Enfin, le CSTB proposera bientôt des indices de qualité à l’échelle des produits et matériaux de construction, pour accompagner les acteurs qui sont aujourd’hui les moins outillés et qui sont pourtant décisionnaires pour les modes constructifs ou prescripteurs de produits de construction. Cette initiative aura pour objectif de fournir à ces acteurs des informations objectives, fiables, qui leur permettent de sélectionner les meilleurs produits, matériaux ou équipements. La facilité à être démonter, le potentiel de réemploi ou encore le potentiel de recyclage sont parmi les caractéristiques étudiées. Nous en reparlerons d’ici quelques semaines !
S.L : Au-delà du développement de signes permettant d’objectiver les performances et faciliter la prise de décisions, nous nous mobilisons via un accompagnement à l’innovation – pour permettre par exemple une plus grande intégration de matière recyclée dans les nouveaux produits -, par le développement de nouvelles méthodes , pour faciliter par exemple la conception de bâtiments réversibles, ou par un développement d’outils d’aide à l’analyse et à la décision – nous lançons par exemple le développement d’un outil d’analyse de la circularité des ouvrages avec l’Alliance HQE-GBC, EVEA et le soutien de l’Ademe.

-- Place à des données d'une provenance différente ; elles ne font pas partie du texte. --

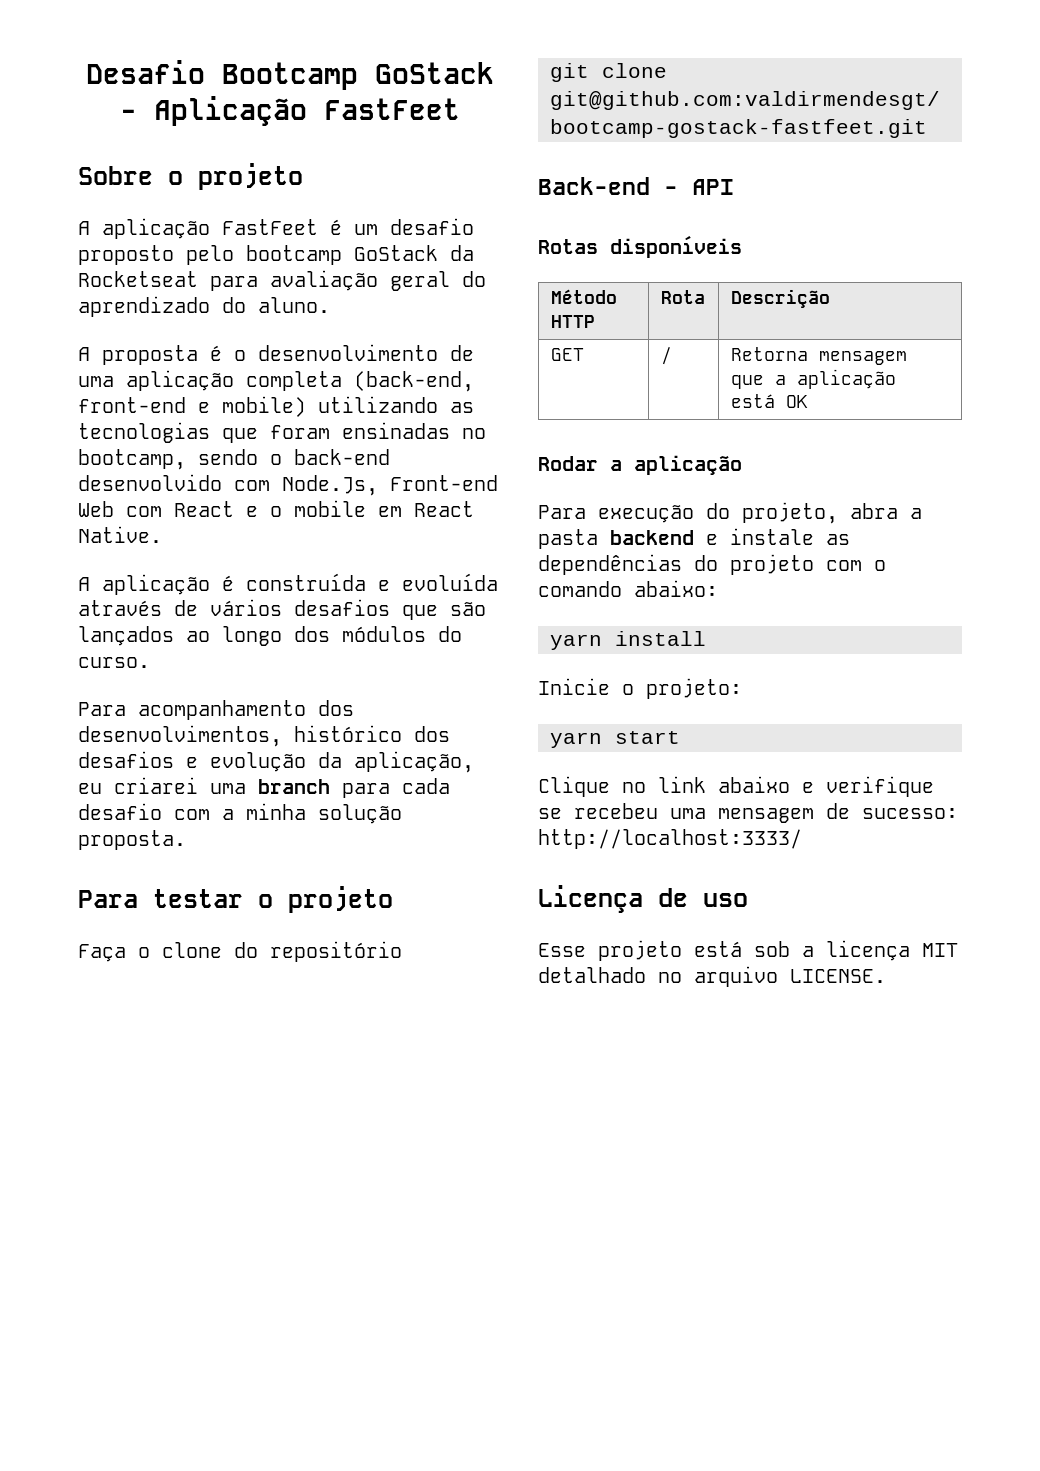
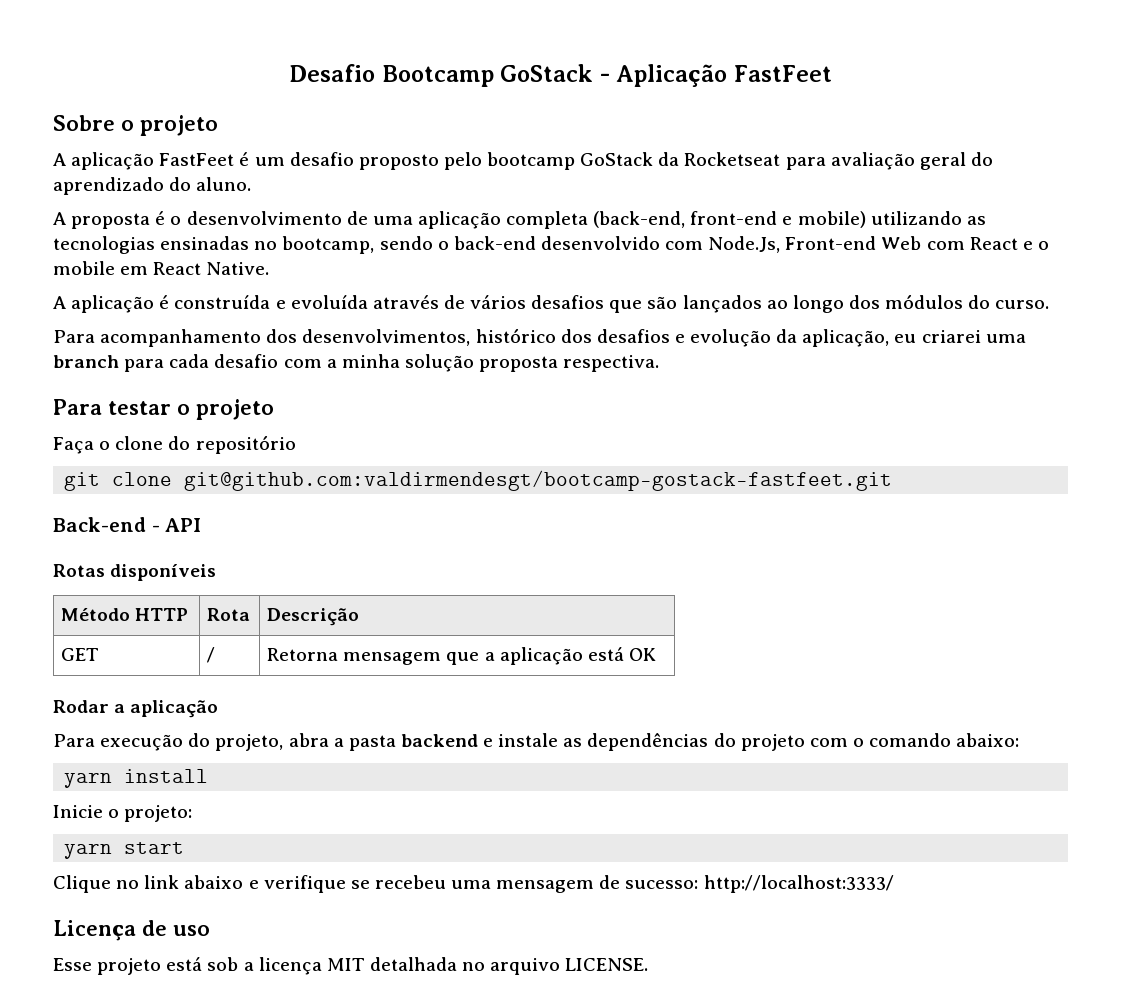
- A proposta é o desenvolvimento de uma aplicação completa (back-end, front-end e mobile) utilizando as tecnologias que foram ensinadas no bootcamp, sendo o back-end desenvolvido com Node.Js, Front-end Web com React e o mobile em React Native.
+ A proposta é o desenvolvimento de uma aplicação completa (back-end, front-end e mobile) utilizando as tecnologias ensinadas no bootcamp, sendo o back-end desenvolvido com Node.Js, Front-end Web com React e o mobile em React Native.
- Para acompanhamento dos desenvolvimentos, histórico dos desafios e evolução da aplicação, eu criarei uma branch para cada desafio com a minha solução proposta.
+ Para acompanhamento dos desenvolvimentos, histórico dos desafios e evolução da aplicação, eu criarei uma branch para cada desafio com a minha solução proposta respectiva.
- Esse projeto está sob a licença MIT detalhado no arquivo LICENSE.
+ Esse projeto está sob a licença MIT detalhada no arquivo LICENSE.

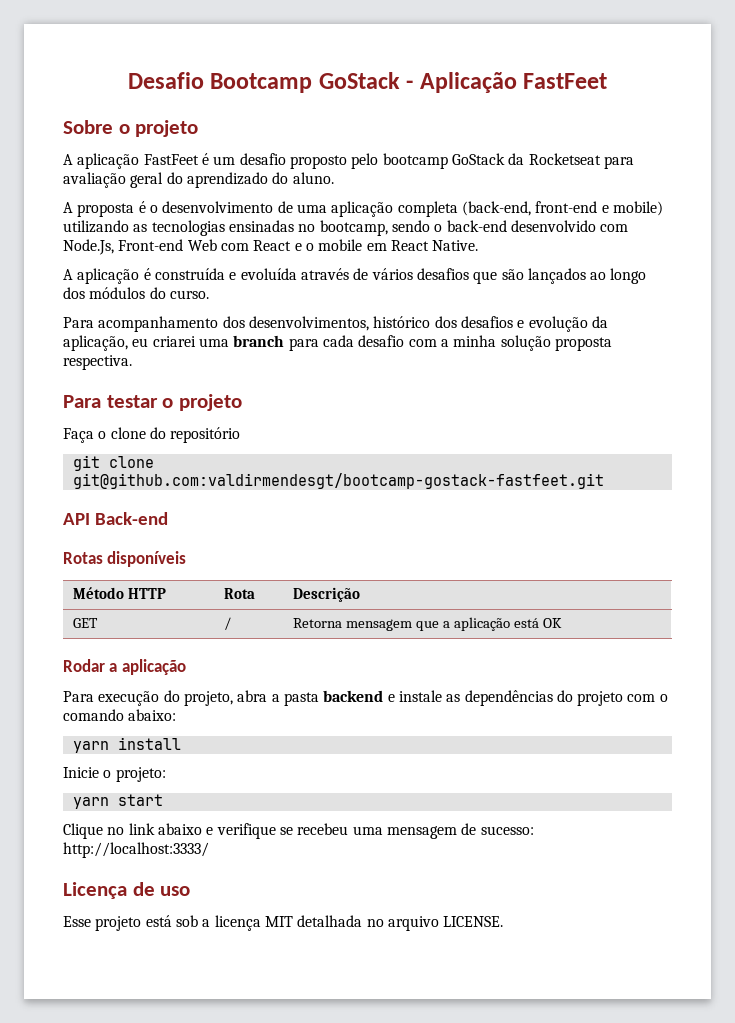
- Back-end - API
+ API Back-end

L’Etat a décidé de confier au CSTB la réalisation de la future plateforme associée au nouveau diagnostic « Produits, Equipements, Matériaux, Déchets (PEMD). Pouvez-vous nous en dire plus ?
A. L : Depuis 2011, les maîtres d’ouvrages ont l’obligation de réaliser un diagnostic déchets avant toute opération de démolition et de le renseigner sur une plateforme officielle. Cependant, le dispositif nécessitait d’être amélioré… La loi Agec[1] est venue refondre cette obligation, en lançant le nouveau diagnostic PEMD, associé à une nouvelle plateforme de saisie des données très opérationnelle. L’Ademe et le ministère de la Transition Ecologique ont confié au CSTB la mission de réaliser la refonte de cette plateforme.
S.L : Cette nouvelle plateforme doit répondre à trois objectifs : satisfaire aux exigences réglementaires, apporter de la valeur ajoutée aux différents acteurs et enfin, rendre visibles les gisements en amont des opérations de déconstruction. Il s’agit d’un véritable changement de paradigme, qui va contribuer à créer un langage commun autour de la gestion des déchets, à structurer les filières de valorisation en donnant le temps d’organiser la gestion des gisements, et en apportant des informations aux maitres d’ouvrages, filières, collectivités et pouvoirs publics, afin que chacun trouve un intérêt qui va bien au-delà du respect de la règlementation.
La plateforme PEMD sera finalisée fin 2022, avec de premières fonctionnalités mises en service dès mars 2022. Nous impliquons les parties prenantes dans ce projet, ainsi, nos travaux s’appuient sur des groupes d’utilisateurs volontaires, qui nous aident à concevoir la plateforme en prenant en compte leurs attentes.